-- Work order --
Copy the listing below in full and skip every picture.
=== Begin Enclosure ===
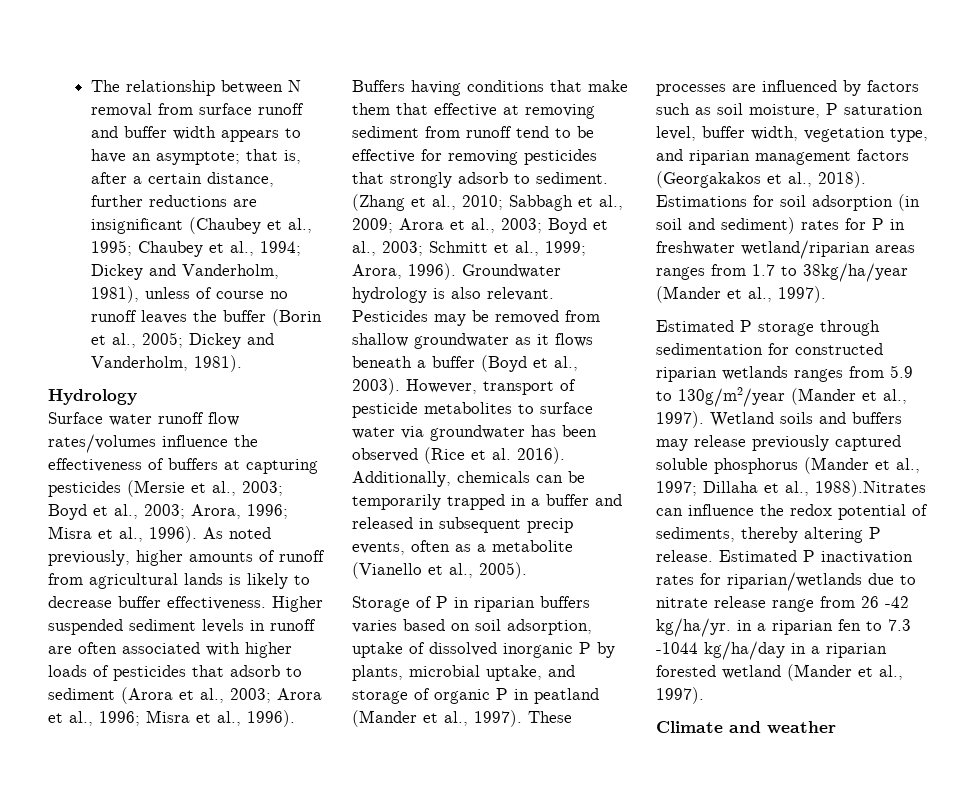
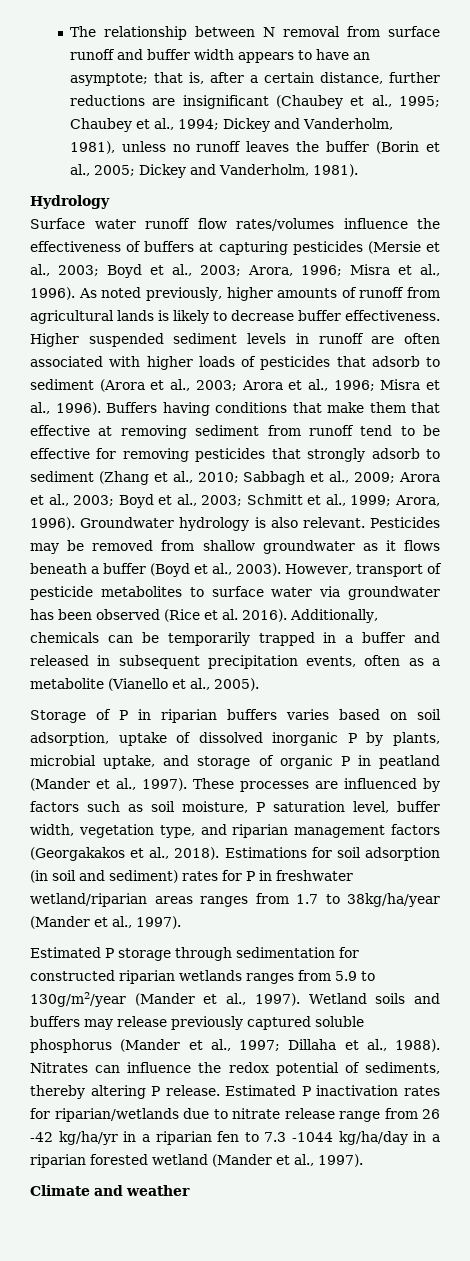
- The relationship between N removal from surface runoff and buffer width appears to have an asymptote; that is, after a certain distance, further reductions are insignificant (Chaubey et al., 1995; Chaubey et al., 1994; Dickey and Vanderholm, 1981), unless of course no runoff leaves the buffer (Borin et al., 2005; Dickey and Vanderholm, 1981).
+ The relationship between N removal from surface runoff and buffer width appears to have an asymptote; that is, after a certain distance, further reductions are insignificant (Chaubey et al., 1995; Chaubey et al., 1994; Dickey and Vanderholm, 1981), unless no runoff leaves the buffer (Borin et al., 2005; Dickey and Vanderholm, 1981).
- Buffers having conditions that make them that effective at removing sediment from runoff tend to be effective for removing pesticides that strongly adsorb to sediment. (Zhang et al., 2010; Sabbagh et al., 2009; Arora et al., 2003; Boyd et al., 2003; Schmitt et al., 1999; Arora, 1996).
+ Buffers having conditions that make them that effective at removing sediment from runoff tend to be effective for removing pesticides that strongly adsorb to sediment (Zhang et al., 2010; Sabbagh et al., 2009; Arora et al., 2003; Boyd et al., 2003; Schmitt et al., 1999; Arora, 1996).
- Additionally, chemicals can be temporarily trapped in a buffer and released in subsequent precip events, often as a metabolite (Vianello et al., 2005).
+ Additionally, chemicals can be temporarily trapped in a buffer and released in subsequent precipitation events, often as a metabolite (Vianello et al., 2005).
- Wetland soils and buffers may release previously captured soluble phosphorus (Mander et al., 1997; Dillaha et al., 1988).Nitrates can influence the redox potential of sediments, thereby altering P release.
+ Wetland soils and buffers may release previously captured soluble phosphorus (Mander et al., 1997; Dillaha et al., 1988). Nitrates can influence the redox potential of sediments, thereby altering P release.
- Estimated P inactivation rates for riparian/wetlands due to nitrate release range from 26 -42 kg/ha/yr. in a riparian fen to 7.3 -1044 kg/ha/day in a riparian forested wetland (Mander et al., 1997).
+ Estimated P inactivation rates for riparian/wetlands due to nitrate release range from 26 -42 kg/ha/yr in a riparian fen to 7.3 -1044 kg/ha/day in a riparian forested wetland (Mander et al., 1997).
=== End Enclosure ===
-- Solved exercise --
- The relationship between N removal from surface runoff and buffer width appears to have an asymptote; that is, after a certain distance, further reductions are insignificant (Chaubey et al., 1995; Chaubey et al., 1994; Dickey and Vanderholm, 1981), unless of course no runoff leaves the buffer (Borin et al., 2005; Dickey and Vanderholm, 1981).
+ The relationship between N removal from surface runoff and buffer width appears to have an asymptote; that is, after a certain distance, further reductions are insignificant (Chaubey et al., 1995; Chaubey et al., 1994; Dickey and Vanderholm, 1981), unless no runoff leaves the buffer (Borin et al., 2005; Dickey and Vanderholm, 1981).
- Buffers having conditions that make them that effective at removing sediment from runoff tend to be effective for removing pesticides that strongly adsorb to sediment. (Zhang et al., 2010; Sabbagh et al., 2009; Arora et al., 2003; Boyd et al., 2003; Schmitt et al., 1999; Arora, 1996).
+ Buffers having conditions that make them that effective at removing sediment from runoff tend to be effective for removing pesticides that strongly adsorb to sediment (Zhang et al., 2010; Sabbagh et al., 2009; Arora et al., 2003; Boyd et al., 2003; Schmitt et al., 1999; Arora, 1996).
- Additionally, chemicals can be temporarily trapped in a buffer and released in subsequent precip events, often as a metabolite (Vianello et al., 2005).
+ Additionally, chemicals can be temporarily trapped in a buffer and released in subsequent precipitation events, often as a metabolite (Vianello et al., 2005).
- Wetland soils and buffers may release previously captured soluble phosphorus (Mander et al., 1997; Dillaha et al., 1988).Nitrates can influence the redox potential of sediments, thereby altering P release.
+ Wetland soils and buffers may release previously captured soluble phosphorus (Mander et al., 1997; Dillaha et al., 1988). Nitrates can influence the redox potential of sediments, thereby altering P release.
- Estimated P inactivation rates for riparian/wetlands due to nitrate release range from 26 -42 kg/ha/yr. in a riparian fen to 7.3 -1044 kg/ha/day in a riparian forested wetland (Mander et al., 1997).
+ Estimated P inactivation rates for riparian/wetlands due to nitrate release range from 26 -42 kg/ha/yr in a riparian fen to 7.3 -1044 kg/ha/day in a riparian forested wetland (Mander et al., 1997).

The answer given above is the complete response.